Cultural commentary from a Reformed perspective was the stock-in-trade of our hallowed ancestor, The Reformed Journal. I wonder if part of what made the old RJ seem so fresh and provocative back in the day was a reliance more on “common grace” than on “antithesis.” To an audience that was then still wary of the world, who recoiled from engagement with the “American” culture, common grace was a way to draw the Dutch Reformed onto a bigger stage. (I’ve argued elsewhere that this over reliance on common grace led to a naïve collaboration with American evangelicalism.)
If the old Reformed Journal, back in the day, was more about common grace than antithesis, then what accounts for perhaps this different tone today? Different authors? Different context? Can we reduce it to personality traits or ethnic tendencies? The need of the pastor and professor to play the critic? Much of the early blogging on The Twelve has related to the Christmas season—certainly ripe for antithesis, but hopefully still able to convey some grace as well.
If you’ve been a regular reader of The Twelve, you’ve followed Jamie Smith’s engagement with Jewish writer Saul Bellow as possibly instructive for the Reformed experience in North America. See what he might add tomorrow. In one of his first posts, Smith said that Bellow might be more “our novelist” than Marilynne Robinson. I think he is right. That is no slam on Robinson. I deeply admire her, find her to be an incredibly cogent cultural commentator and whenever I finish reading anything she writes, I say to myself, “I wish I was half that smart.”
Smith’s comments came to mind recently when I received Robinson’s “Wondrous Love” (Christianity and Literature, Winter 2010) in which Robinson points out that her Congregationalist tradition can trace its roots to Plymouth Rock, and additionally that she came to Congregationalism “on the basis of affinity.” Personal choice? Plymouth Rock? How much more American can it get—especially to a community where many of us can recall ancestors who spoke with a brogue, and where choice often seems an ill-fitting idea? I am not in any way trying to say that Robinson isn’t thoroughly Reformed, just of a vastly different subculture. “Antithesis” and “common grace” aren’t really part of her vocabulary. While Robinson can be a trenchant cultural critic, I wonder if what makes her such a compelling Reformed voice is something in her that is more akin to common grace. She is more likely to say that it is exactly because the world is such a beautiful and complex place that evil can be so pervasive. Likewise, because human beings are so capable, intricate, and splendid, our ability and inclination to do harm is that much greater. Election is not a mean-spirited conversation about who is chosen and who doesn’t get in, but is more about the inexorable love of a pursuing God.
My friend, the regular reader of The Twelve, who noted a steady undercurrent of “antithesis” didn’t intend it as a criticism, merely an observation. Positively, it might be evidence of being rooted in and reflective of our subculture. Yet even as one with an inclination toward nein, I don’t want this place to be a place only of antithesis. Do you think we could get Marilynne Robinson to write for us?

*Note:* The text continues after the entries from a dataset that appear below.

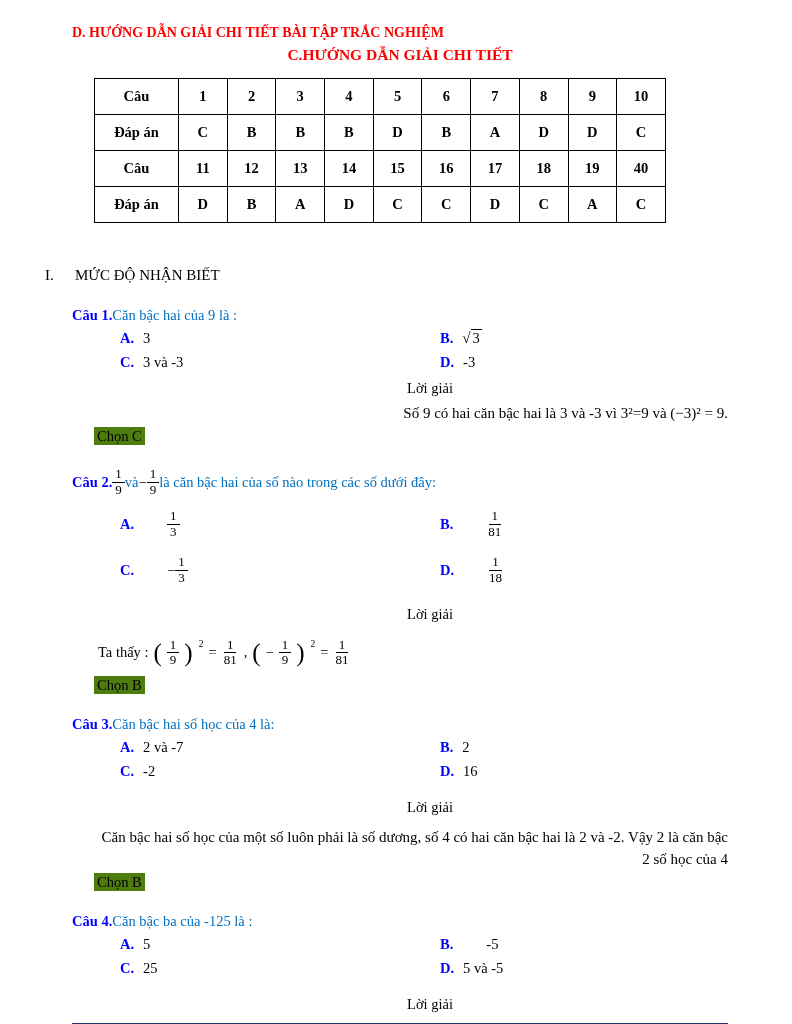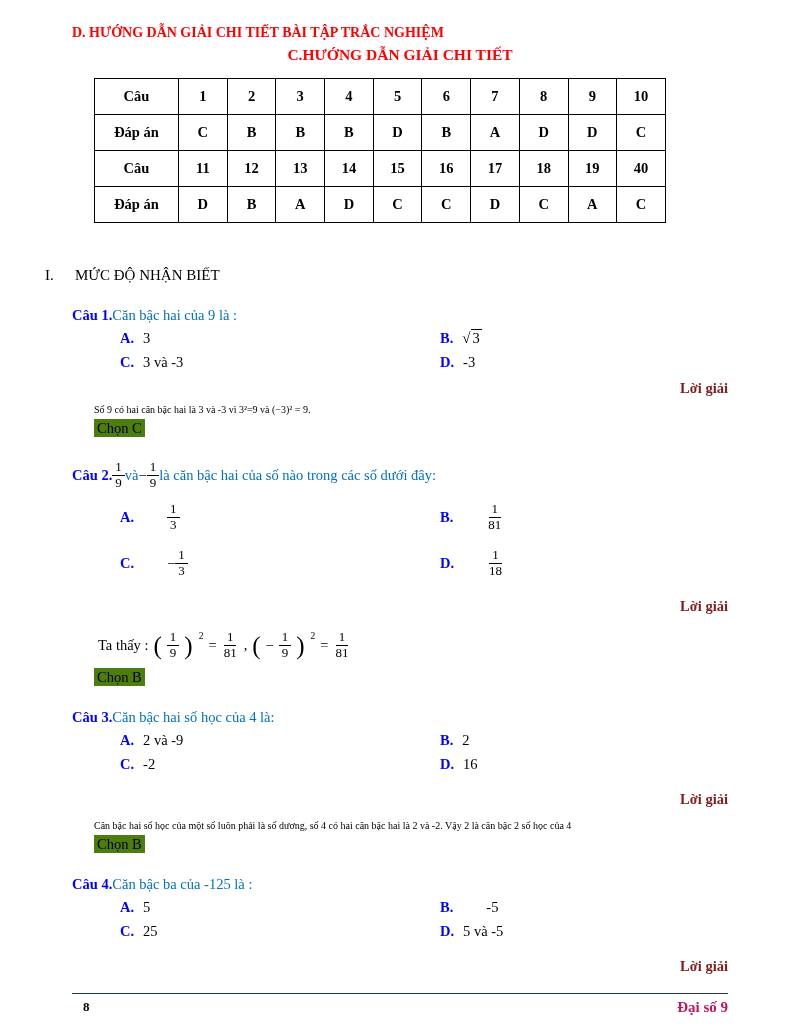--- a/index.html
+++ b/index.html
@@ -34,7 +34,7 @@
   .opt-label { color:#0000FF; font-weight:bold; margin-right:9px; }
   .ml { margin-left:24px; }
 
-  .loi-giai { text-align:right; color:#7f1d1d; font-weight:bold; font-size:14.5px;
+  .loi-giai { text-align:center; color:#000000; font-weight:normal; font-size:14.5px;
               margin:7px 0 4px 60px; }
   .loi-giai.sp { margin-top:16px; margin-bottom:10px; }
 

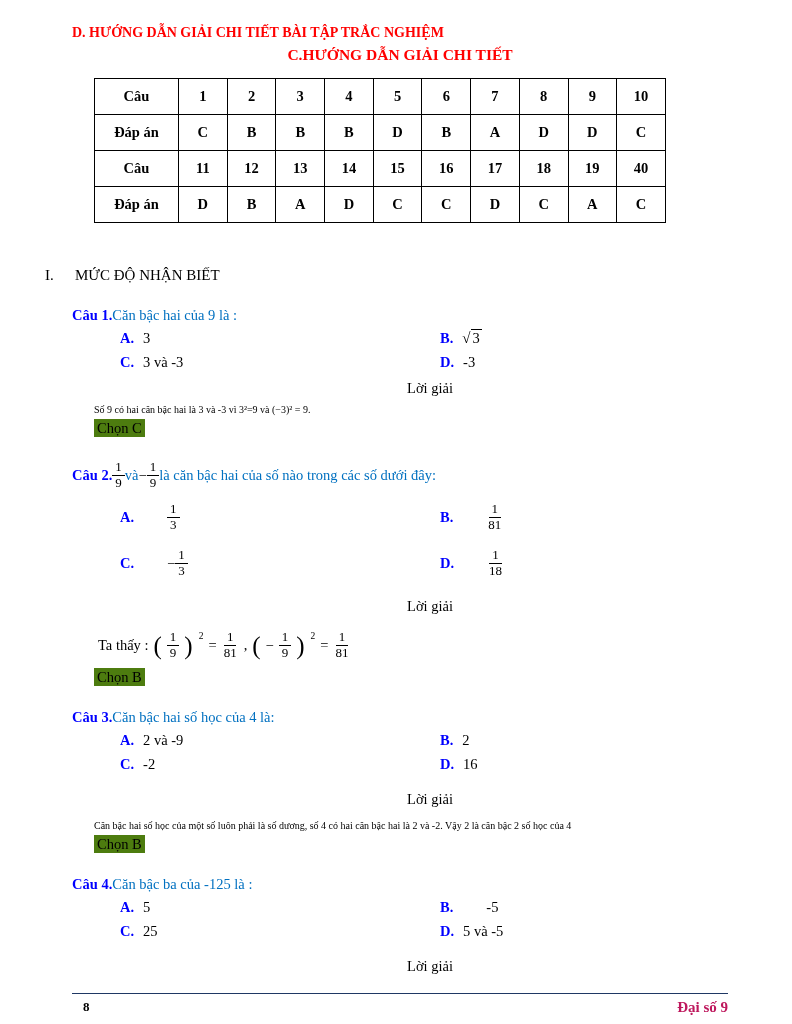--- a/index.html
+++ b/index.html
@@ -38,7 +38,7 @@
               margin:7px 0 4px 60px; }
   .loi-giai.sp { margin-top:16px; margin-bottom:10px; }
 
-  .solution { margin:5px 0 0 22px; font-size:10px; line-height:1.5; }
+  .solution { margin:5px 0 0 22px; font-size:15px; line-height:1.5;text-align:right; }
   .solution-math { margin:15px 0 0 26px; display:flex; align-items:center; gap:5px; font-size:14.5px; }
   .chon-line { margin:3px 0 0 22px; font-size:14.5px; }
   .chon-line.sp { margin-top:9px; }

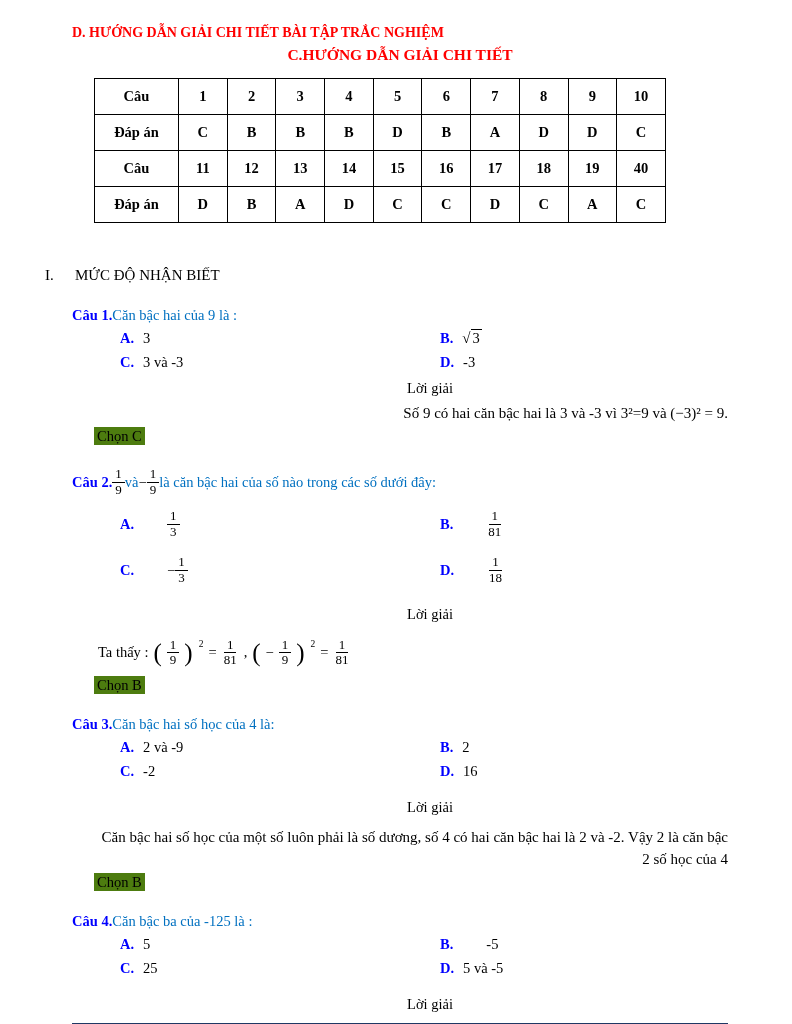--- a/index.html
+++ b/index.html
@@ -251,7 +251,7 @@
     <div class="opts">
       <div class="opt">
         <span class="opt-label">A.</span>
-        <span>2 và -9</span>
+        <span>2 và -7</span>
       </div>
       <div class="opt">
         <span class="opt-label">B.</span>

I try to read regularly. As a Presbyterian USA pastor serving in Texas, I find it refreshing to read blog posts connecting me to a larger Reformed conversation.
I've not noticed the Kuyperian tendancy, though I'm steeped in that tradition, so I sometimes take it for granted.
Keep writing!
I'm reading regularly too. For some reason, my browser or whatever often won't take my comments. Let'd hope today it does. I was surprised at the "antithesis" comment. I don't like Kuyperian antithesis at all, especially in its original sense, any more than I like "common grace" in its original sense (which is actually quite a negative) or even in its popular, looser sense. But I don't experience the blog as unbalanced that way. There's sufficient variety in voice, venue, depth, and tone. Yeah, we'll see what happens when the contradictory season of Christmas is over.